Records from a collection:
# # #

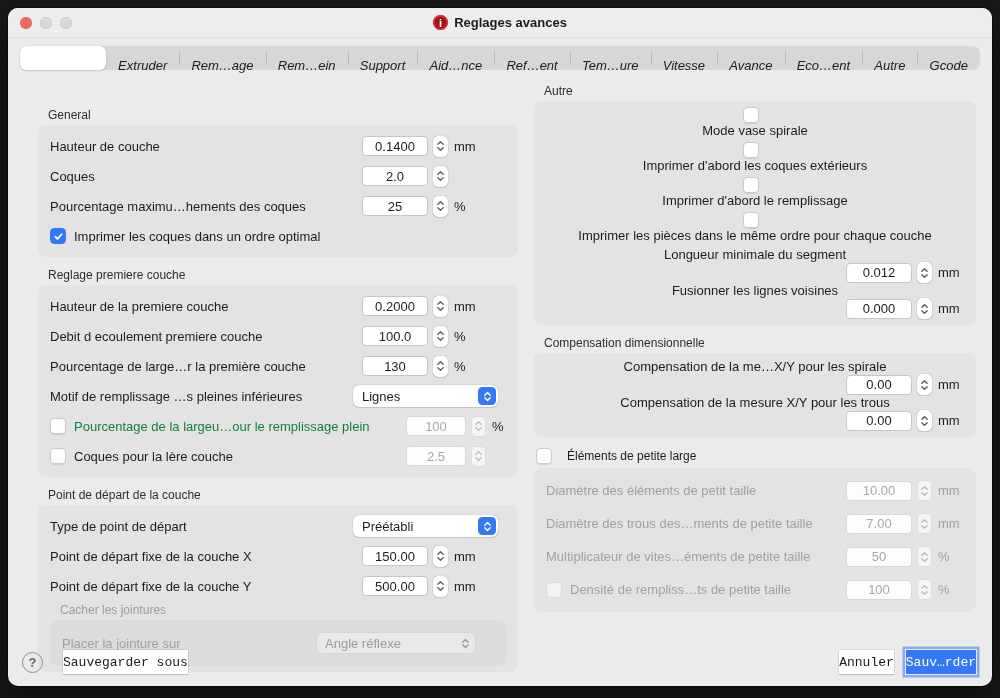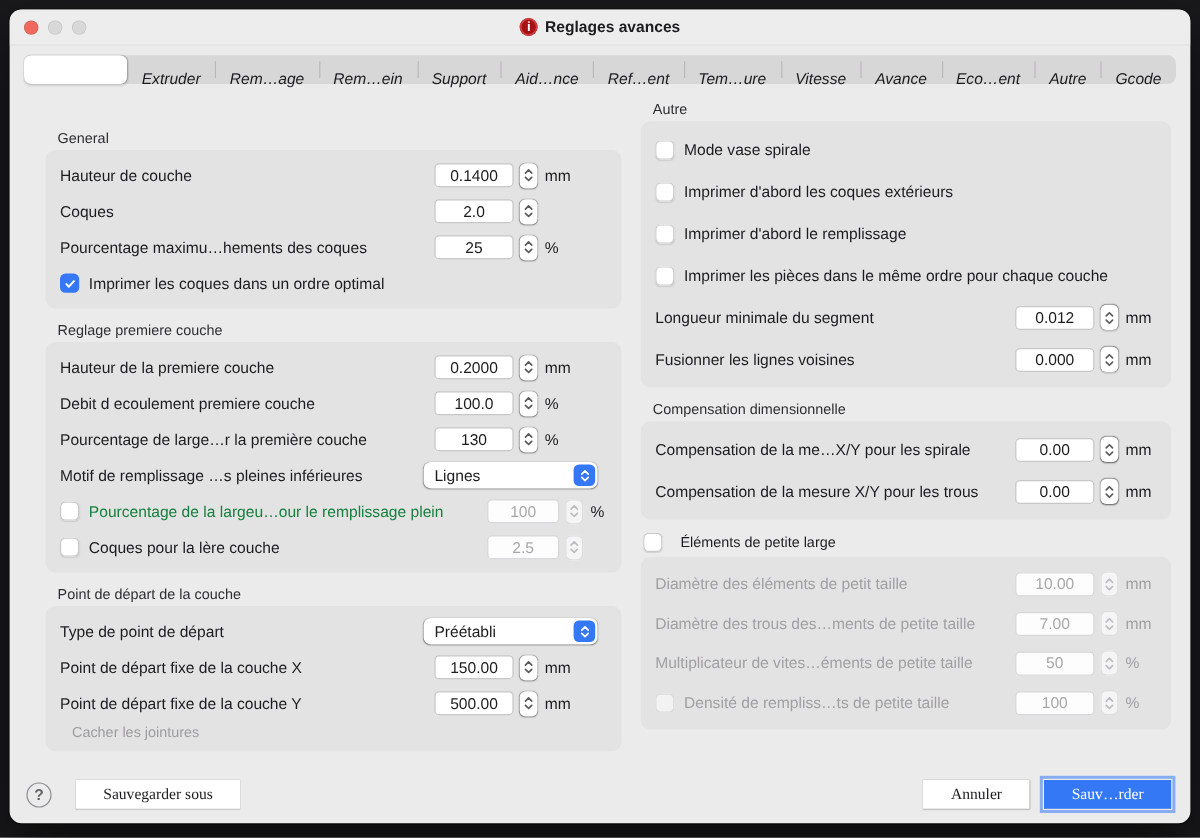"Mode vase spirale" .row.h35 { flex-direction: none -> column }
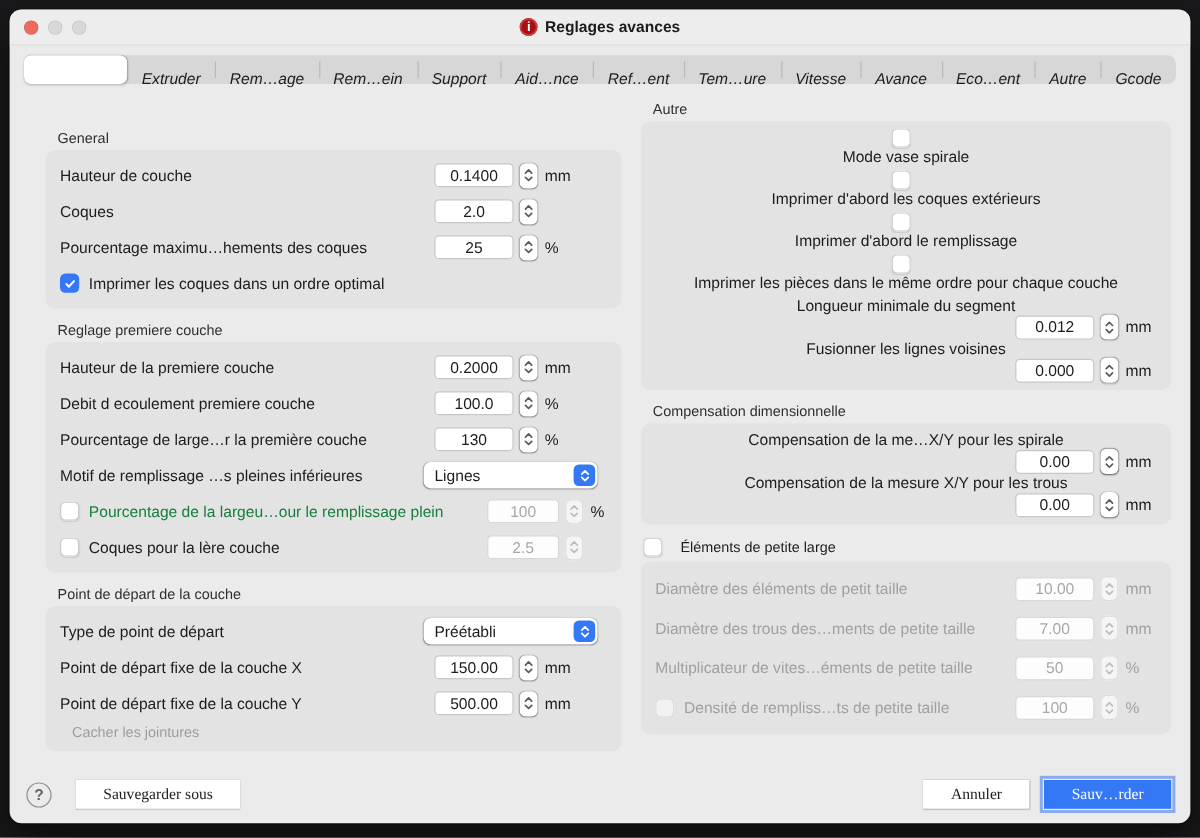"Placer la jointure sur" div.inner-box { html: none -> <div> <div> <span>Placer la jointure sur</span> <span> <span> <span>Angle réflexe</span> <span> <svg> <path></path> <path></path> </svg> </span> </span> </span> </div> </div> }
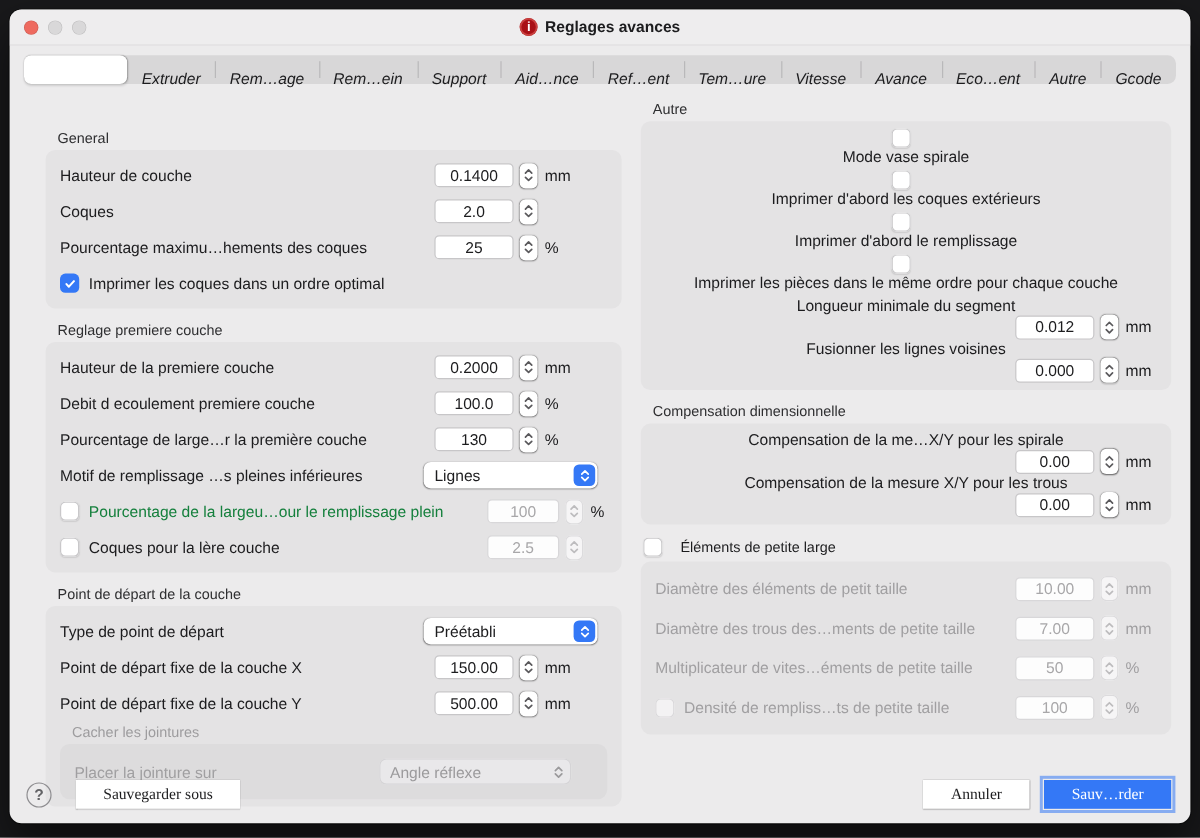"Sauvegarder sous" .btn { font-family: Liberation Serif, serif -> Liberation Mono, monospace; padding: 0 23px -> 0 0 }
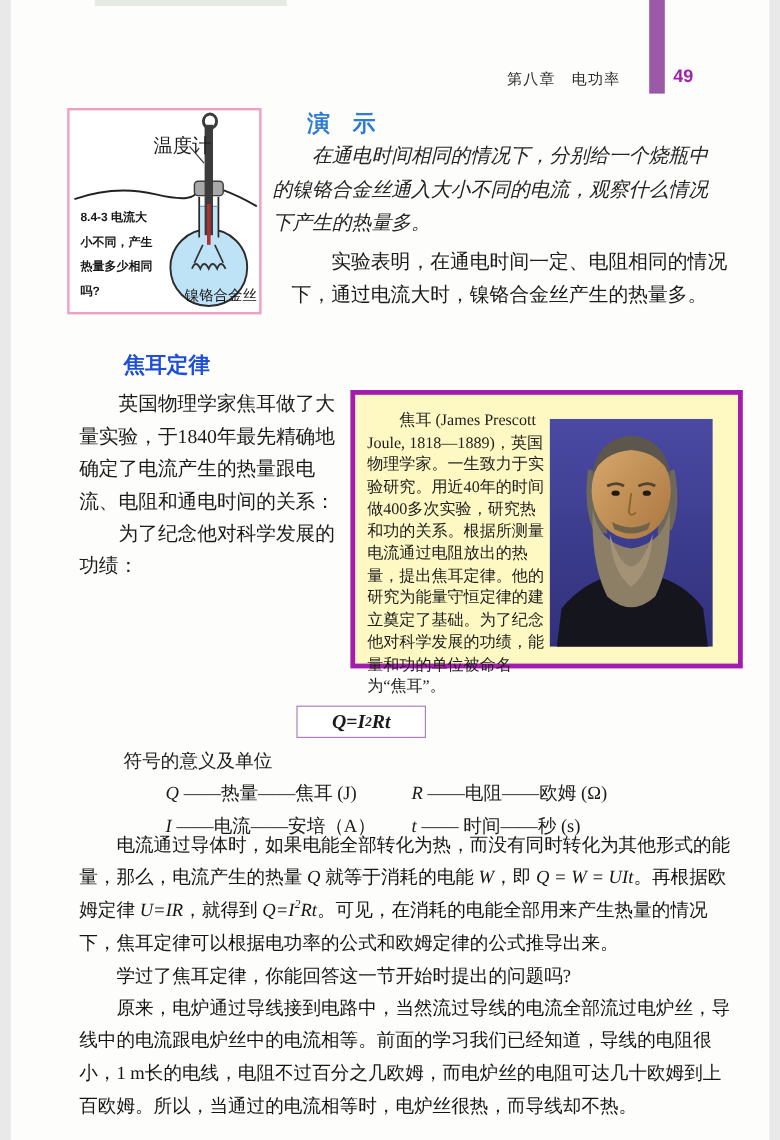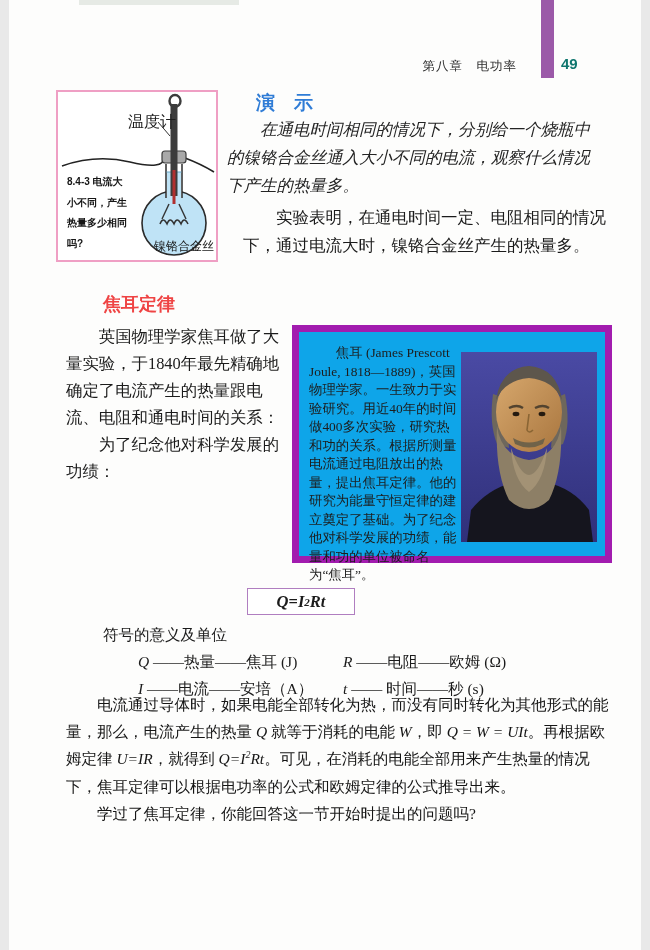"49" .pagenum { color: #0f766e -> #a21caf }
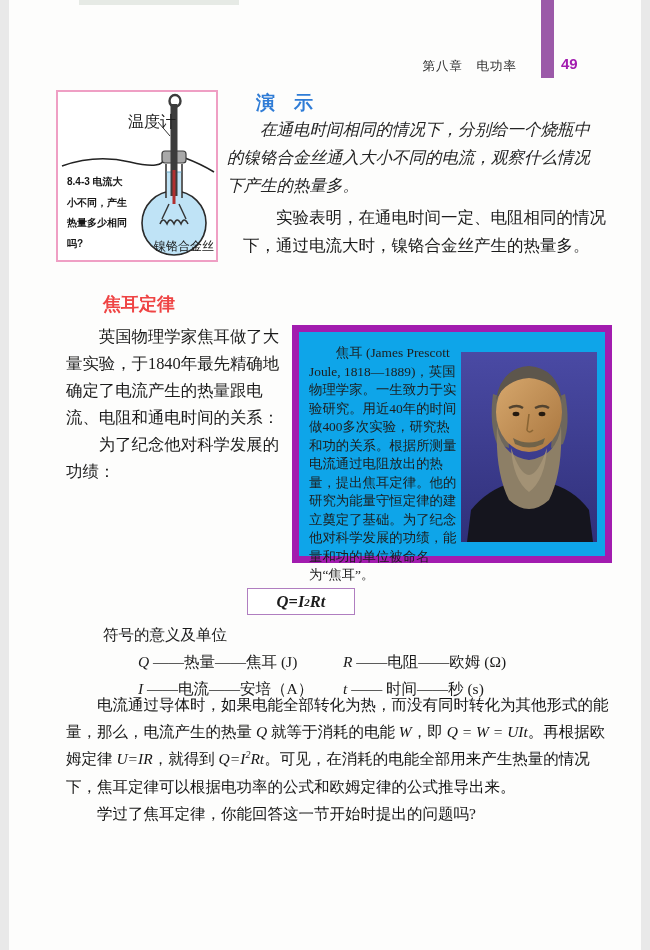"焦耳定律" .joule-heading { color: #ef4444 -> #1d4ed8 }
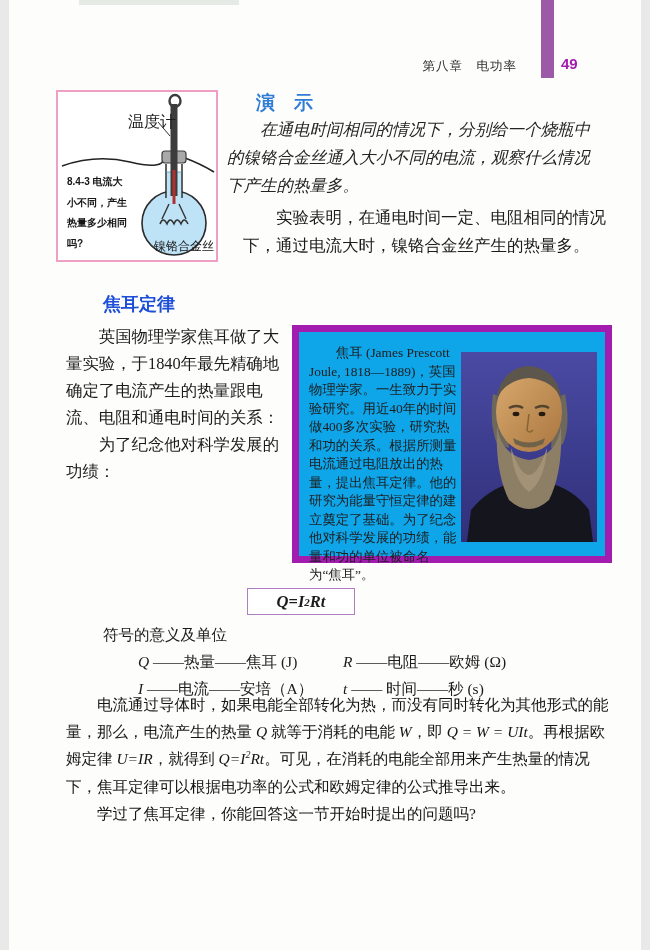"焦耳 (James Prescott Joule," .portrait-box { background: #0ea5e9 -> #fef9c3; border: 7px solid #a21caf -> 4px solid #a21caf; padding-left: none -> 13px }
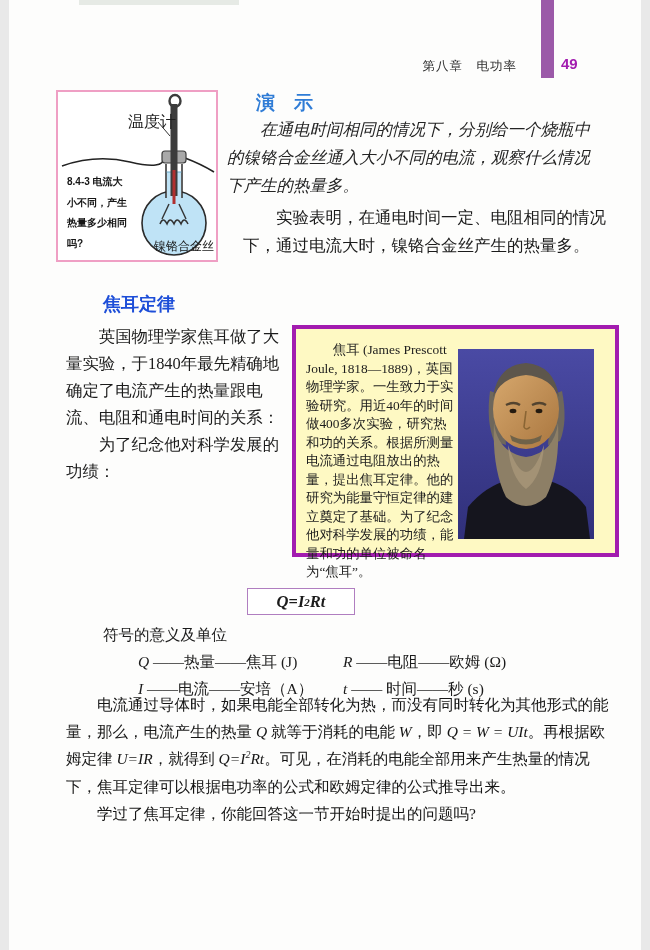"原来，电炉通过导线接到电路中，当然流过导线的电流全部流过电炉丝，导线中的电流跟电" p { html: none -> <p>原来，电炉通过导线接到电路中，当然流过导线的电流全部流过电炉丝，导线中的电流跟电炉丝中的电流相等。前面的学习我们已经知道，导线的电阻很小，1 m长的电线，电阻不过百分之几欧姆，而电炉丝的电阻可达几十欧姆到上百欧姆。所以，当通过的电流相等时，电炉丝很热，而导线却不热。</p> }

# # #

> [To do] Word for word, return the records shown above without their pictures.

> [Output of the exercise]
"Mode vase spirale" .row.h35 { flex-direction: none -> column }
"Placer la jointure sur" div.inner-box { html: none -> <div> <div> <span>Placer la jointure sur</span> <span> <span> <span>Angle réflexe</span> <span> <svg> <path></path> <path></path> </svg> </span> </span> </span> </div> </div> }
"Sauvegarder sous" .btn { font-family: Liberation Serif, serif -> Liberation Mono, monospace; padding: 0 23px -> 0 0 }
"49" .pagenum { color: #0f766e -> #a21caf }
"焦耳定律" .joule-heading { color: #ef4444 -> #1d4ed8 }
"焦耳 (James Prescott Joule," .portrait-box { background: #0ea5e9 -> #fef9c3; border: 7px solid #a21caf -> 4px solid #a21caf; padding-left: none -> 13px }
"原来，电炉通过导线接到电路中，当然流过导线的电流全部流过电炉丝，导线中的电流跟电" p { html: none -> <p>原来，电炉通过导线接到电路中，当然流过导线的电流全部流过电炉丝，导线中的电流跟电炉丝中的电流相等。前面的学习我们已经知道，导线的电阻很小，1 m长的电线，电阻不过百分之几欧姆，而电炉丝的电阻可达几十欧姆到上百欧姆。所以，当通过的电流相等时，电炉丝很热，而导线却不热。</p> }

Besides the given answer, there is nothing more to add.